I want to be able to search for people "similar" to what I have in the database (e.g. a person with a typo in their name or date of birth). I want to use the levenshtein
function for that in the following way:
create temp table person (first_name text, last_name text, dob date);
select * from person where levenshtein('johndoe2000-01-01', lower(first_name || last_name || dob)) < 4;
(I am aware this can be probably optimized a bit by e.g. using YYYYMMDD
instead of YYYY-MM-DD
, but that is irrelevant to my question.)
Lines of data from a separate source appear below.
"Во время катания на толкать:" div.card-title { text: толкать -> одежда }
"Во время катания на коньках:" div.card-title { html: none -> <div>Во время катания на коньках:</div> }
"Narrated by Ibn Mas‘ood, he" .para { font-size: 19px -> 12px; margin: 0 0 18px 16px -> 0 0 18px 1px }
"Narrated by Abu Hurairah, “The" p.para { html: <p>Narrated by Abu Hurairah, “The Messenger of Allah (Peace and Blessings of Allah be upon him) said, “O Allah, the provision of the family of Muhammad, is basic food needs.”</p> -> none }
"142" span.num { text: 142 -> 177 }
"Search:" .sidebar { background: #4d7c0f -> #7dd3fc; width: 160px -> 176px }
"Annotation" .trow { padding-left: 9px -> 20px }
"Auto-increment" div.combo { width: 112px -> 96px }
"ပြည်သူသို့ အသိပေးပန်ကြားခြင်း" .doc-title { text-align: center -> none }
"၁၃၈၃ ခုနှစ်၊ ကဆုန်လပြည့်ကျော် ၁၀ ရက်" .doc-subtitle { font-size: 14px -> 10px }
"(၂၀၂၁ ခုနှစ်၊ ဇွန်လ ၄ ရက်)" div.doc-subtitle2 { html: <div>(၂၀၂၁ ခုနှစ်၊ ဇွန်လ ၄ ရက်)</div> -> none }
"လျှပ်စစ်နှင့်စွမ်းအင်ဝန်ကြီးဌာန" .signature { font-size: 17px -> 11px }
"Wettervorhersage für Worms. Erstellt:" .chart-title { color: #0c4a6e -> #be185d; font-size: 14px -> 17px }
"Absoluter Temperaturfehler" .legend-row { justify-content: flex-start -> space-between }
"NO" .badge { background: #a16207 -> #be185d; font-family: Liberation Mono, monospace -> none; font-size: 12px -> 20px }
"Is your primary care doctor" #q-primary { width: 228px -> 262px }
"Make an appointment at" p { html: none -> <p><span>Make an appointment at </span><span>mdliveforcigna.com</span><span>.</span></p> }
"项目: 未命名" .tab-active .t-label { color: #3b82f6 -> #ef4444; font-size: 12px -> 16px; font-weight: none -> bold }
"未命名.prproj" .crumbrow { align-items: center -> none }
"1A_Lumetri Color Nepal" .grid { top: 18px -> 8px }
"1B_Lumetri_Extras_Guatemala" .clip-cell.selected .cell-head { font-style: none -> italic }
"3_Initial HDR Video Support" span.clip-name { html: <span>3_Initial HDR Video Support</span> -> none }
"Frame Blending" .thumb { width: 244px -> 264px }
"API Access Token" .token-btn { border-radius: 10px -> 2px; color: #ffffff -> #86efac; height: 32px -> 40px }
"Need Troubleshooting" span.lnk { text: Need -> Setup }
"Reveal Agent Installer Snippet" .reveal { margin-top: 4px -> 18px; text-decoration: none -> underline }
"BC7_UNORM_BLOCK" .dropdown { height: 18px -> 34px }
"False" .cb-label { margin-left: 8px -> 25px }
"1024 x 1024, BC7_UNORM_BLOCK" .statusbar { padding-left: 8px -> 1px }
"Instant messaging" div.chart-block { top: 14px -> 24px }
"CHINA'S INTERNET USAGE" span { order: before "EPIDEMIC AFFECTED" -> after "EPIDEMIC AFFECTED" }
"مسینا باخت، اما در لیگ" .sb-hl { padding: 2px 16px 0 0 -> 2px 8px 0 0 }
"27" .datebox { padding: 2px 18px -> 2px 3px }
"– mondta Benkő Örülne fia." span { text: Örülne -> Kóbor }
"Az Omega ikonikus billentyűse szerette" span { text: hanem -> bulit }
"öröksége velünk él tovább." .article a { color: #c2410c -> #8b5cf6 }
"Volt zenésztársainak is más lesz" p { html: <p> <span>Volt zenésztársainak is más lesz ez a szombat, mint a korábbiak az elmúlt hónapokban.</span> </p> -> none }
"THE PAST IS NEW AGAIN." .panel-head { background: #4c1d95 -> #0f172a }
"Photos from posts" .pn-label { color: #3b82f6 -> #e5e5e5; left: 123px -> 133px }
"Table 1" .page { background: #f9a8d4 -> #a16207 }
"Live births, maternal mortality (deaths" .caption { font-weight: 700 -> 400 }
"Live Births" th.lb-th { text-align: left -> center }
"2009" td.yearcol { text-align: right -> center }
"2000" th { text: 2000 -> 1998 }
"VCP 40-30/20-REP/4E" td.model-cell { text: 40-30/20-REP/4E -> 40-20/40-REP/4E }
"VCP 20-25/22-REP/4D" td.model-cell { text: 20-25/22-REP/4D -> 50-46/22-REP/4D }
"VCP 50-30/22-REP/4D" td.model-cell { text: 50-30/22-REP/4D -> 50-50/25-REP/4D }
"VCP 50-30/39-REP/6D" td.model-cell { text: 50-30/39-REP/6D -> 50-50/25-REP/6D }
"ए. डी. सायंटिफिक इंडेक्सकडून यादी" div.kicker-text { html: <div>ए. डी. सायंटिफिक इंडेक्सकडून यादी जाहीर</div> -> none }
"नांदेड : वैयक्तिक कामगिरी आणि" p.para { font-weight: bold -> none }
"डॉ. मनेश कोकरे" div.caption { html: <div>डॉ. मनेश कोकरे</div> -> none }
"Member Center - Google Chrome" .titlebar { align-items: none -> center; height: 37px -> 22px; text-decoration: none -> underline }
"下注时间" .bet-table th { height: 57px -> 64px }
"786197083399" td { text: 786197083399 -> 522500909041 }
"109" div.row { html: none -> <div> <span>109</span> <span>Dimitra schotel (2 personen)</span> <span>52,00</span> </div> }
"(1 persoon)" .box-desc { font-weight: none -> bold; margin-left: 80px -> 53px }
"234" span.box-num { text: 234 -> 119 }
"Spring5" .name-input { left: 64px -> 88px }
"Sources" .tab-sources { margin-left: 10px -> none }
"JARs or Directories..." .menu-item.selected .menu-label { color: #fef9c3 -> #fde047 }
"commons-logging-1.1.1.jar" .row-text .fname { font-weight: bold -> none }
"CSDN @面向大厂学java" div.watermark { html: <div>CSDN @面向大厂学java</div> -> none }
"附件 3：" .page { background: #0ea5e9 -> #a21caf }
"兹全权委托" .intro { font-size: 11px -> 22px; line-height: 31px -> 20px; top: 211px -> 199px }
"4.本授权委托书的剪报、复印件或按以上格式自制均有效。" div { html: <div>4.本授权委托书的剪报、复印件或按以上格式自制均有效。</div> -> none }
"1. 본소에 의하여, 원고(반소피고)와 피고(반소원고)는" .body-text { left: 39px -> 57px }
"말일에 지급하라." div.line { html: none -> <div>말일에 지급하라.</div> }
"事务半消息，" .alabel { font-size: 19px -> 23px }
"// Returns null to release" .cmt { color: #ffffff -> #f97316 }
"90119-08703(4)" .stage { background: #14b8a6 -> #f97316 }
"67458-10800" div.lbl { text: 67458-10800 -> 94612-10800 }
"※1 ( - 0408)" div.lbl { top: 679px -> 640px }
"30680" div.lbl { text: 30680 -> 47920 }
I thought that I could speed up the search with an index. However, I don’t know how to create one that would work:
create index fuzzy on person ((lower(first_name || last_name || dob)));
results in ERROR: functions in index expression must be marked IMMUTABLE
. I tried a few things: using concat
instead of ||
, casting dob
to text
explicitly or with to_char
, but to no avail. What am I doing wrong? It seems that the problem results from mixing text
and date
– I can create an index with only text
columns or only the date
column without a problem.
2
Answers
The exercise is pointless: you can never use an index to speed up a query that uses
levenshtein()
.Casting dates to strings depends on database setting that might change, and so it is not immutable.
You could solve that problem in a variety of ways. But once you do, it still wouldn’t work as levenshtein distance is generally not indexable.